Myself.  I really don’t know—something horrible, I suppose.

Tinker.  Horrible, indeed; you may well say horrible, young man; neither more nor less than the Bible—‘A Bible, a Bible!’roared the Blazing Tinman; and he pressed my throat so hard against the tree that my senses began to dwaul away—a Bible, a Bible, still ringing in my ears.  Now, young man, my poor wife is a Christian woman, and, though she travels the roads, carries a Bible with her at the bottom of her sack, with which sometimes she teaches the children to read—it was the only thing she brought with her from the place of her kith and kin, save her own body and the clothes on her back; so my poor wife, half distracted, runs to her sack, pulls out the Bible, and puts it into the hand of the Blazing Tinman, who then thrusts the end of it into my mouth with such fury that it made my lips bleed, and broke short one of my teeth which happened to be decayed ‘Swear,’ said he, ‘swear, you mumping villain, take your Bible oath that you will quit and give up the beat altogether, or I’ll’—and then the hard-hearted villain made me swear by the Bible, and my own damnation, half-throttled as I was, to—to—I can’t go on—

Myself.  Take another draught—stout liquor—

Tinker.  I can’t, young man, my heart’s too full, and what’s more, the pitcher is empty.

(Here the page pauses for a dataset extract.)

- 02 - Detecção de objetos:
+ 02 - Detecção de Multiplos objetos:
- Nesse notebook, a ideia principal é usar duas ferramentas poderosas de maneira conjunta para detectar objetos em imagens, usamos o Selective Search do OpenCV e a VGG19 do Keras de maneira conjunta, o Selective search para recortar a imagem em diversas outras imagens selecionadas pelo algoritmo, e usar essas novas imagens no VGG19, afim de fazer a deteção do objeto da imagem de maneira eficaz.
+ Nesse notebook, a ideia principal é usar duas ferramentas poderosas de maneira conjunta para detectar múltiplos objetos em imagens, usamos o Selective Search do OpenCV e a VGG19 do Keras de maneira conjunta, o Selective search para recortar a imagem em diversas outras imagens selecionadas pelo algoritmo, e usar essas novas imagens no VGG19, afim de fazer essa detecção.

Myself.  And so he swore you, I suppose, on the Bible, to quit the roads?

Tinker.  You are right, he did so, the gypsy villain.

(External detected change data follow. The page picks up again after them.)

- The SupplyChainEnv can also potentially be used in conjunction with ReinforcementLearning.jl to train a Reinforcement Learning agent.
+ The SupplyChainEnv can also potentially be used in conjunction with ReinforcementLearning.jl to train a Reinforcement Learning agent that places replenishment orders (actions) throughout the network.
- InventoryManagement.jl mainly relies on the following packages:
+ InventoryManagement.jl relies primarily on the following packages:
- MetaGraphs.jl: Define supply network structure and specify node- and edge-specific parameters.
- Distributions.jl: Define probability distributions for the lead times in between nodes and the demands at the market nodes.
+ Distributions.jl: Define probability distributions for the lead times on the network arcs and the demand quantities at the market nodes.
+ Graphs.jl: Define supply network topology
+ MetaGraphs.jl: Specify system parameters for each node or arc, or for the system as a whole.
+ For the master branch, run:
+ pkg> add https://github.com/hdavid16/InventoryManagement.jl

Myself.  Gypsy!  Is he a gypsy?

Tinker.  Not exactly; what they call a half-and-half.  His father was a gypsy, and his mother, like mine, one who walked the roads?

Myself.  Is he of the Smiths—the Petulengres?

Tinker.  I say, young man, you know a thing or two; one would think, to hear you talk, you had been bred upon the roads.  I thought none but those bred upon the roads knew anything of that name—Petulengres!  No, not he, he fights the Petulengres whenever he meets them; he likes nobody but himself, and wants to be king of the roads.  I believe he is a Boss, or a --- at any rate he’s a bad one, as I know to my cost.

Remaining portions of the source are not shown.